Your task:
Omit all pictures, then print the entries exactly.

[Recorded data]
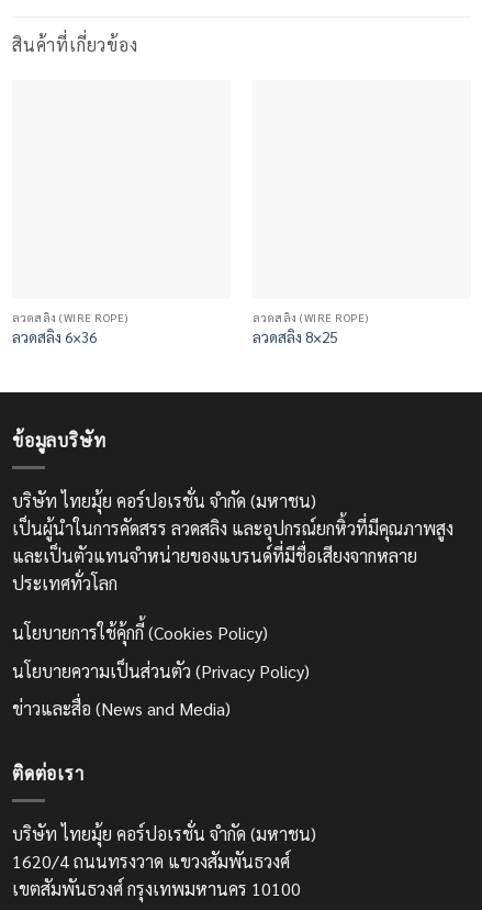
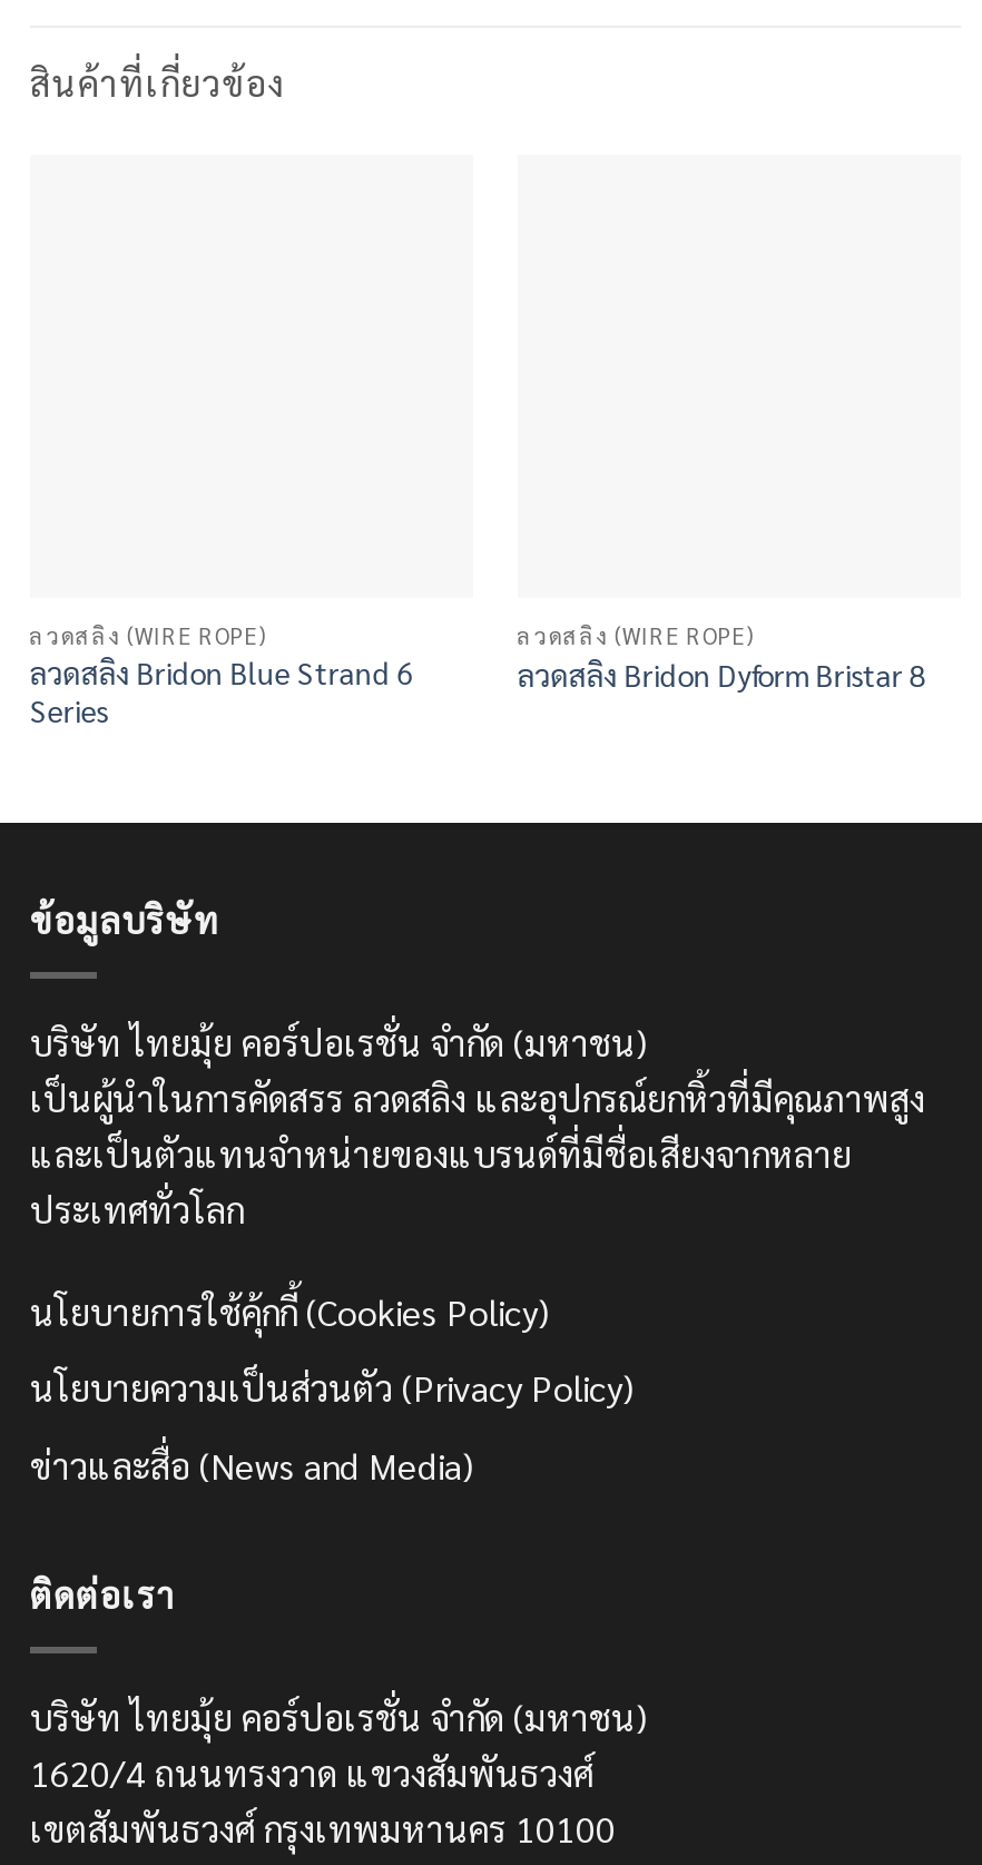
[12,326,96,346] ลวดสลิง 6×36 -> [30,652,413,730] ลวดสลิง Bridon Blue Strand 6 | Series
[252,326,337,346] ลวดสลิง 8×25 -> [517,654,925,694] ลวดสลิง Bridon Dyform Bristar 8

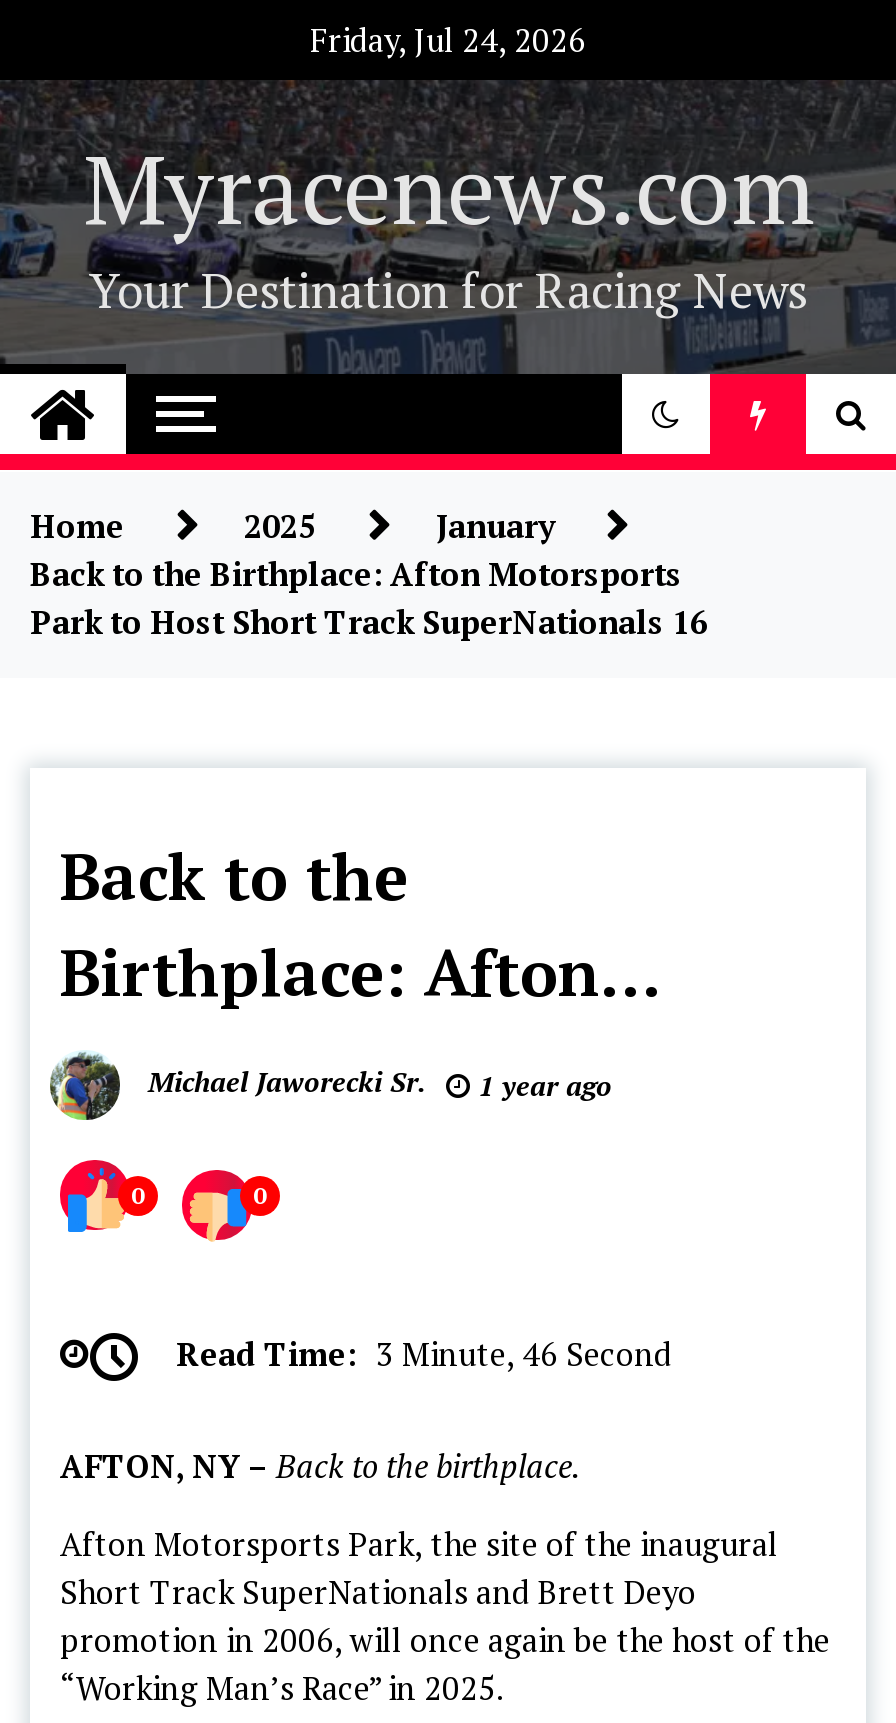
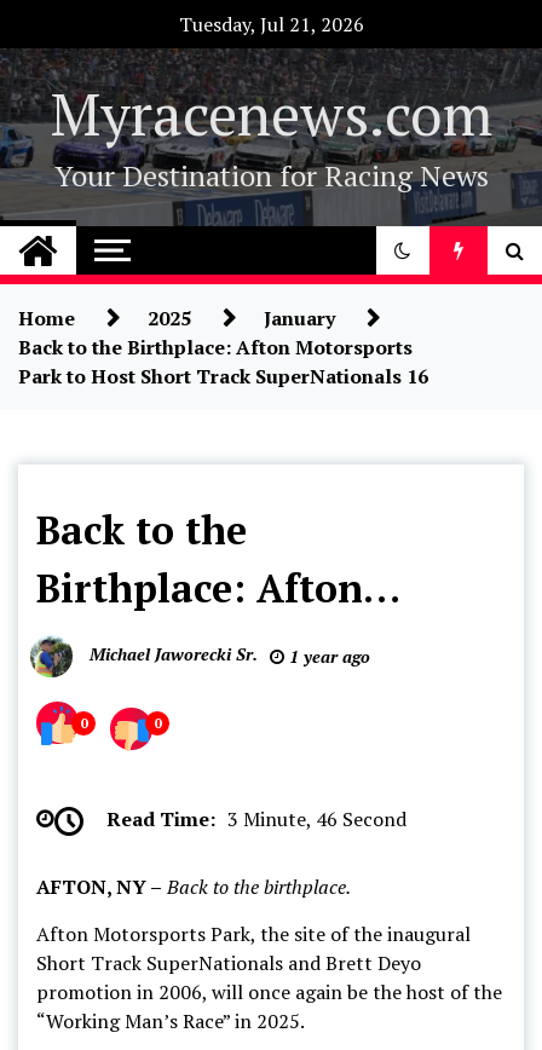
[310,18,586,62] Friday, Jul 24, 2026 -> [178,11,364,38] Tuesday, Jul 21, 2026

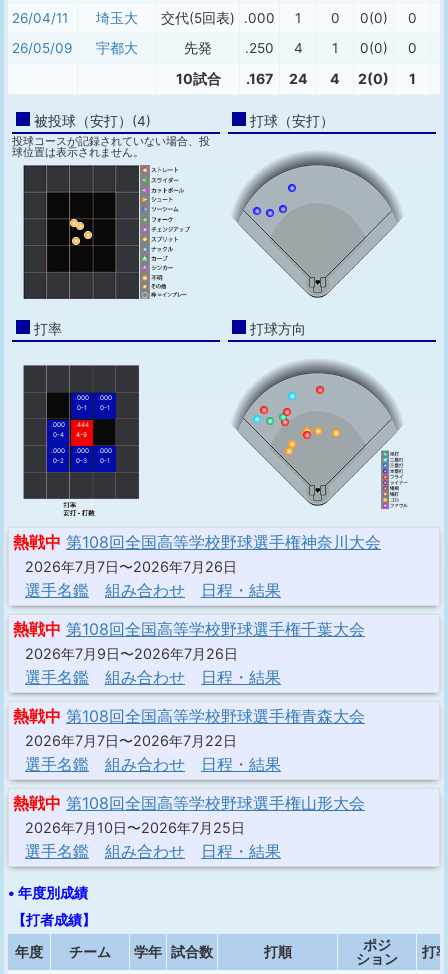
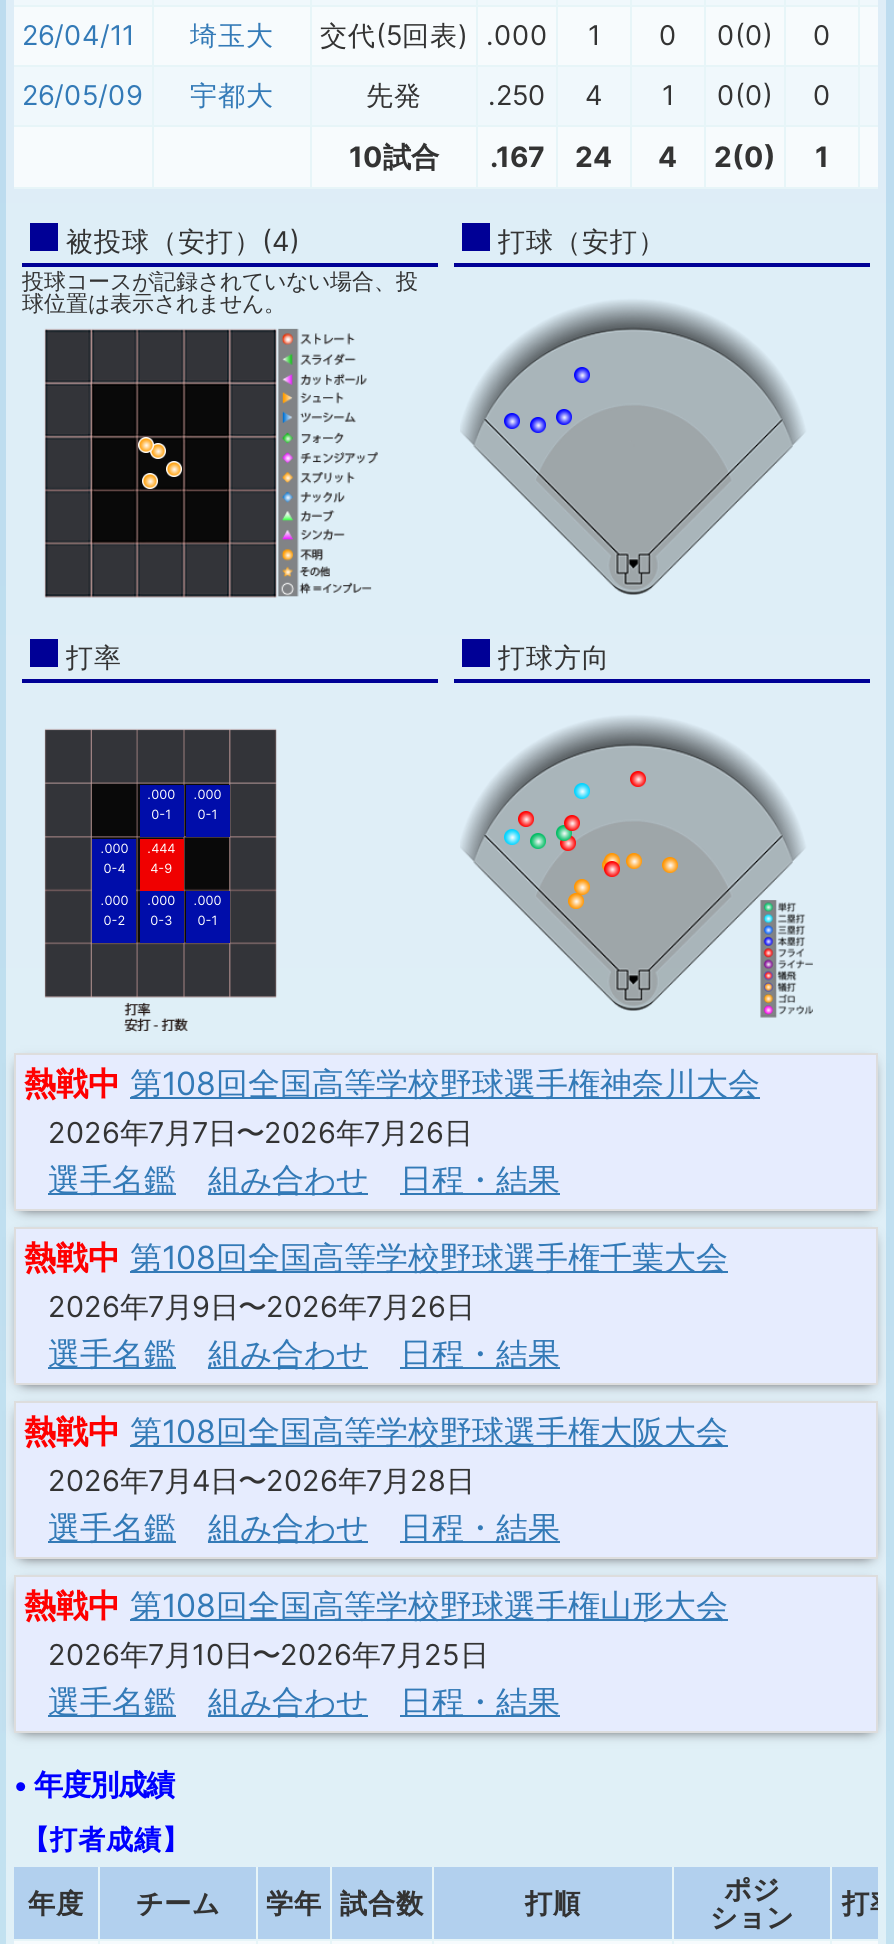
[13,706,365,726] 熱戦中 第108回全国高等学校野球選手権青森大会 -> [24,1411,728,1451] 熱戦中 第108回全国高等学校野球選手権大阪大会
[25,732,237,749] 2026年7月7日〜2026年7月22日 -> [48,1463,474,1497] 2026年7月4日〜2026年7月28日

Result for this exercise:
[12,326,96,346] ลวดสลิง 6×36 -> [30,652,413,730] ลวดสลิง Bridon Blue Strand 6 | Series
[252,326,337,346] ลวดสลิง 8×25 -> [517,654,925,694] ลวดสลิง Bridon Dyform Bristar 8

[310,18,586,62] Friday, Jul 24, 2026 -> [178,11,364,38] Tuesday, Jul 21, 2026

[13,706,365,726] 熱戦中 第108回全国高等学校野球選手権青森大会 -> [24,1411,728,1451] 熱戦中 第108回全国高等学校野球選手権大阪大会
[25,732,237,749] 2026年7月7日〜2026年7月22日 -> [48,1463,474,1497] 2026年7月4日〜2026年7月28日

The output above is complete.